Don't touch the big screws for the main power feed, let an electrician do those.


> I called the power company last week and they said they would only come out if I was having an issue with my 240V appliances. They said that the flickering light issue must be internal to my house.


Not exactly correct. If the neutral is broken outside the house the flickering light issue can still occur. Also if the neutral is broken, some 240 volt appliances (those with no 120 volt internals) will still work normally.


----------



## jaytorr (Oct 27, 2010)

Thank you for the quick response. I'll start with the neutral connection on the subpanel. 

As long as the main breaker is off, there should be no hot wires on the subpanel, correct? I understand the incoming wires on the main panel will still be hot, though.


----------



## secutanudu (Mar 15, 2009)

As long as you shut off the breaker feeding the subpanel (or the main breaker in your main panel) your subpanel should be completely dead. 

If your subpanel has a main breaker in it, turning that breaker off will de-energize the whole sub EXCEPT the two screws on that breaker.
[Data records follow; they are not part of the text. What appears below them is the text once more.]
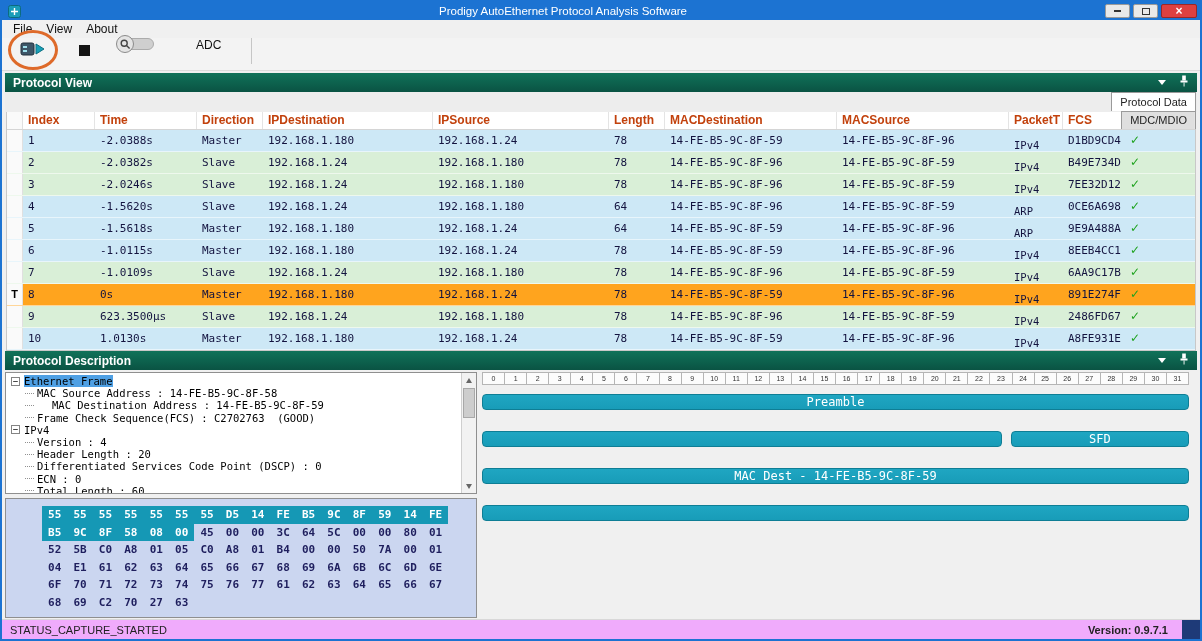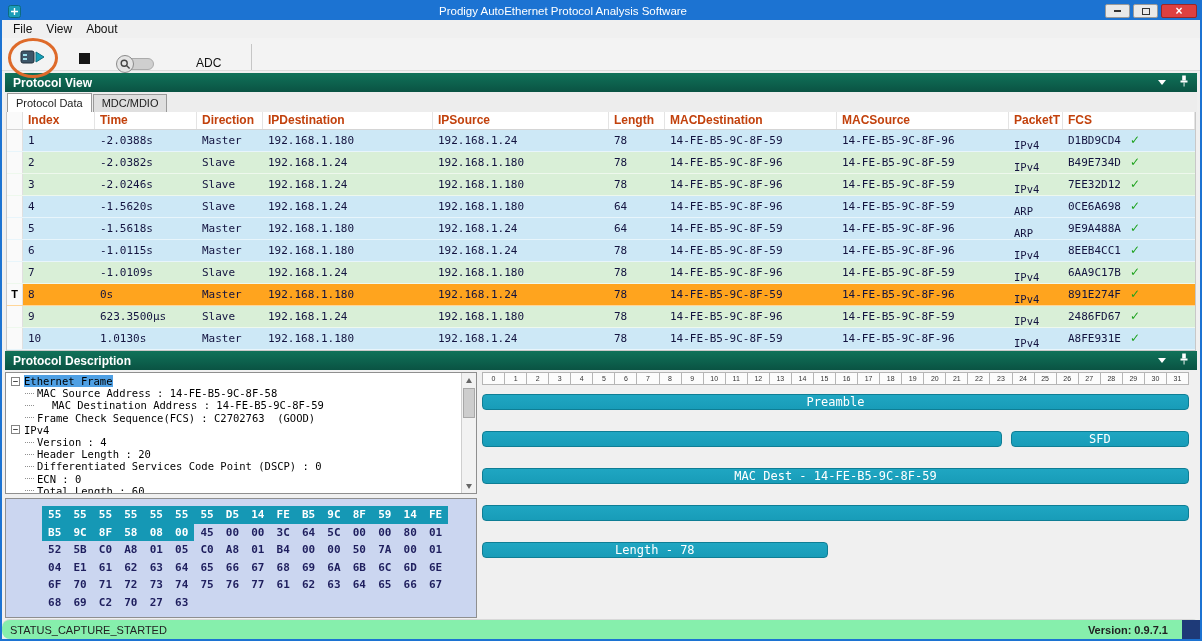"ADC" .toolbar { align-items: flex-end -> flex-start }
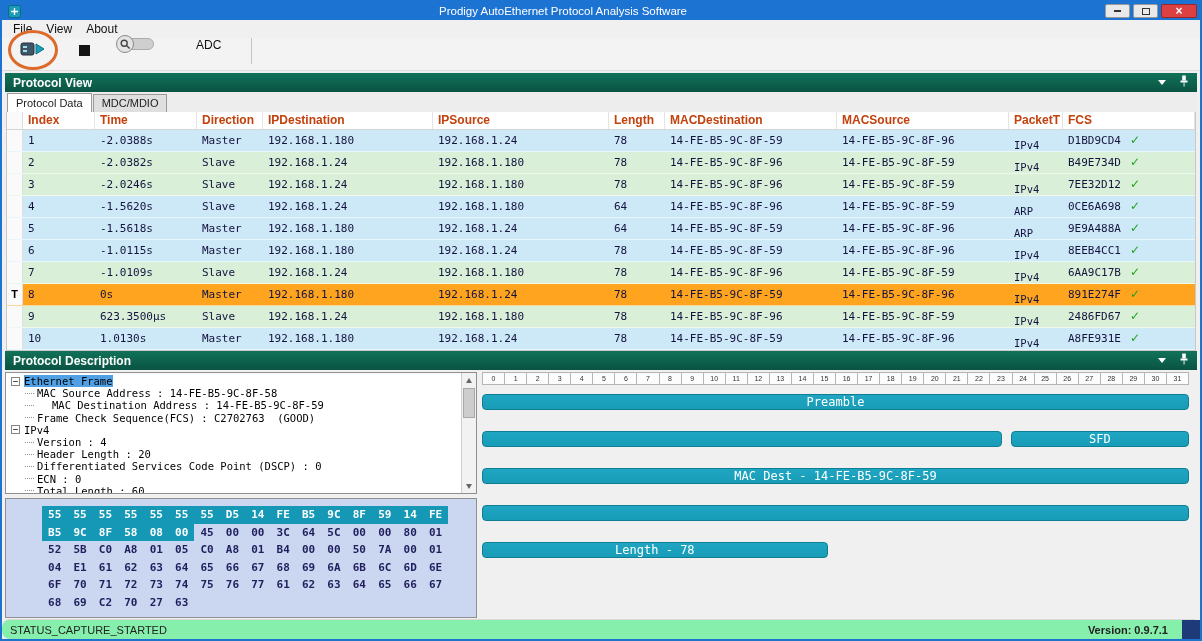"Protocol Data" .tabs { flex-direction: none -> column }
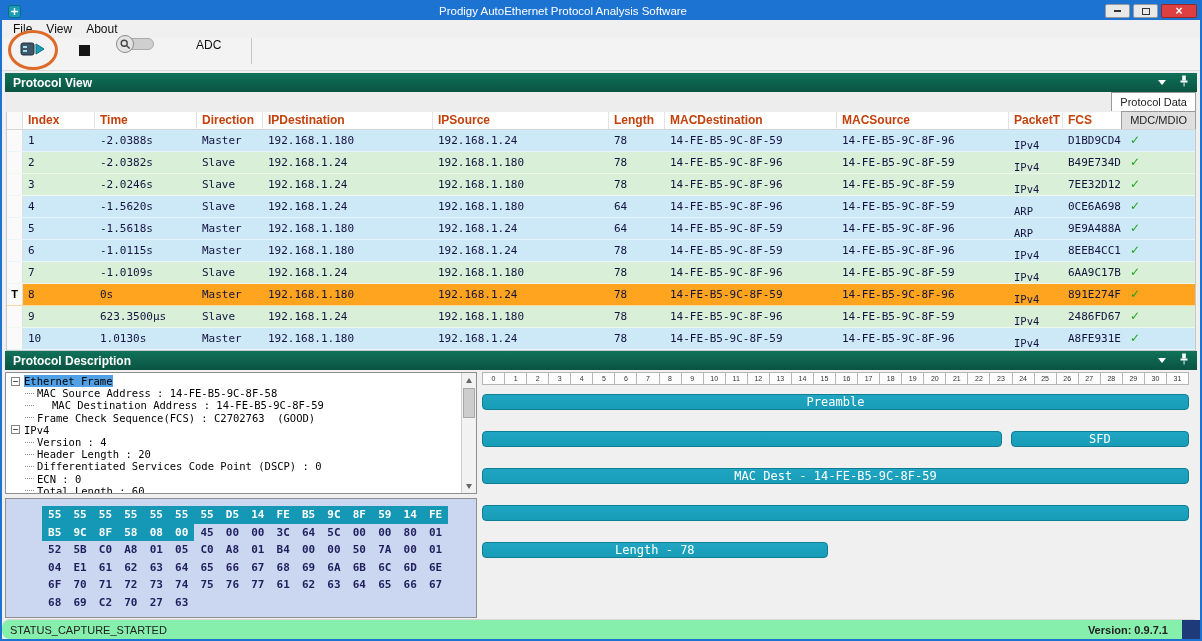"Length - 78" div.bar-row { html: <div> <div> <span>Length - 78</span> </div> </div> -> none }
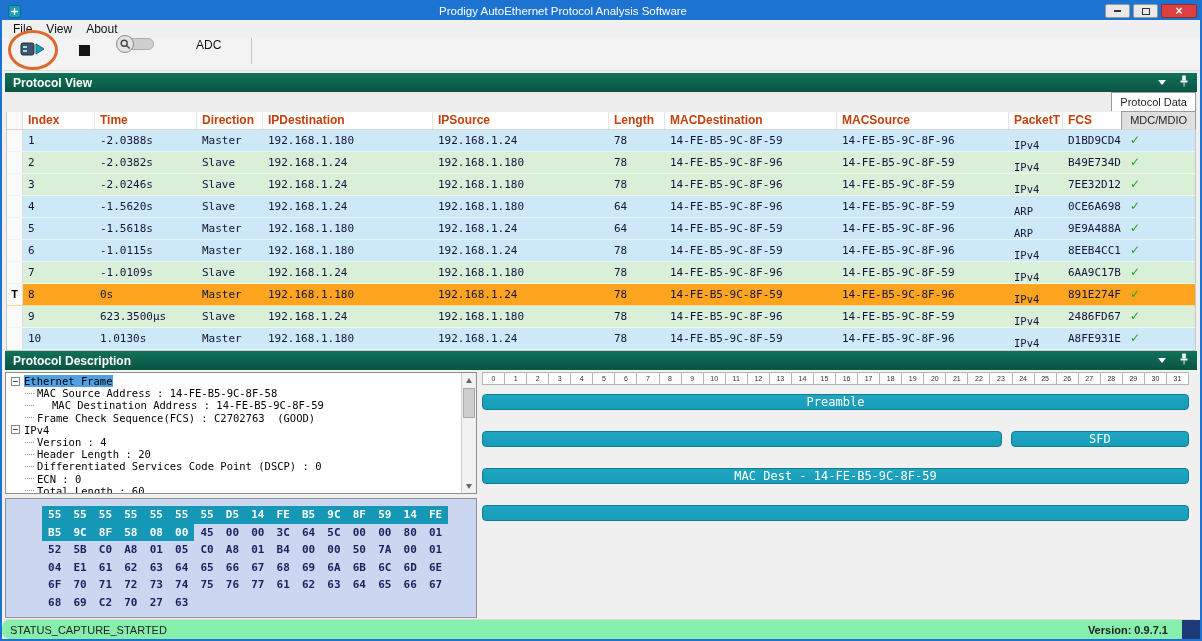"STATUS_CAPTURE_STARTED" .statusbar { background: #86efac -> #f0abfc; border-radius: 8px -> none }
If you want the whole thing dead, cut off power in your main panel instead.

You can use a non-contact tester or a multimeter to verify this.


----------



## Lsparky (Sep 4, 2010)

Look for something different.....like some corrosian or discolor of the insulation at the connection (any and all connections). POCO is not always right......(like after they changed thier transformer on the pole everything worked just fine) This has happened to me more than once.


----------



## jaytorr (Oct 27, 2010)

*Loose neutral found*



AllanJ said:


> Start by checking the neutral between the subpanel and the main panel. The connections could be loose. Turn off the main breaker for this..


AllanJ was right on the money. The neutral connection coming from the subpanel was loose at the main panel. I measured a 30 Ohm resistance (with the power completely off) between the subpanel neutral and the neutral bus bar at the main panel. See attached pic.

I loosened the screw and re-tightened without taking the thick neutral wire out. Resistance measurement between wire and bus bar came at 0 Ohms. This resolved most of the issue. However, under high load conditions (when most of the lights in the house are on, or when a vacuum cleaner is turned on), I see some flickering still. 

Maybe I didn't tighten enough? Should I take the thick wire completely out and check its condition at the point of connection? Time to call an electrician?

Thanks for all your input again!


----------



## AllanJ (Nov 24, 2007)

Ideally you should take the wire out and scrape off any discoloration, also insert a sliver of sandpaper in the hole to scrape off discoloration inside.

However loosening and retightening a second time usually jostles the wire inside enough to make a good enough contact.

Check the other end of the wire down in the subpanel. Also tighten other screw connections including those that hold parts of the panel to each other.


----------



## secutanudu (Mar 15, 2009)

Make SURE the main breaker is off if you remove that neutral wire. Otherwise you could severely damage every 120v device in your house.


----------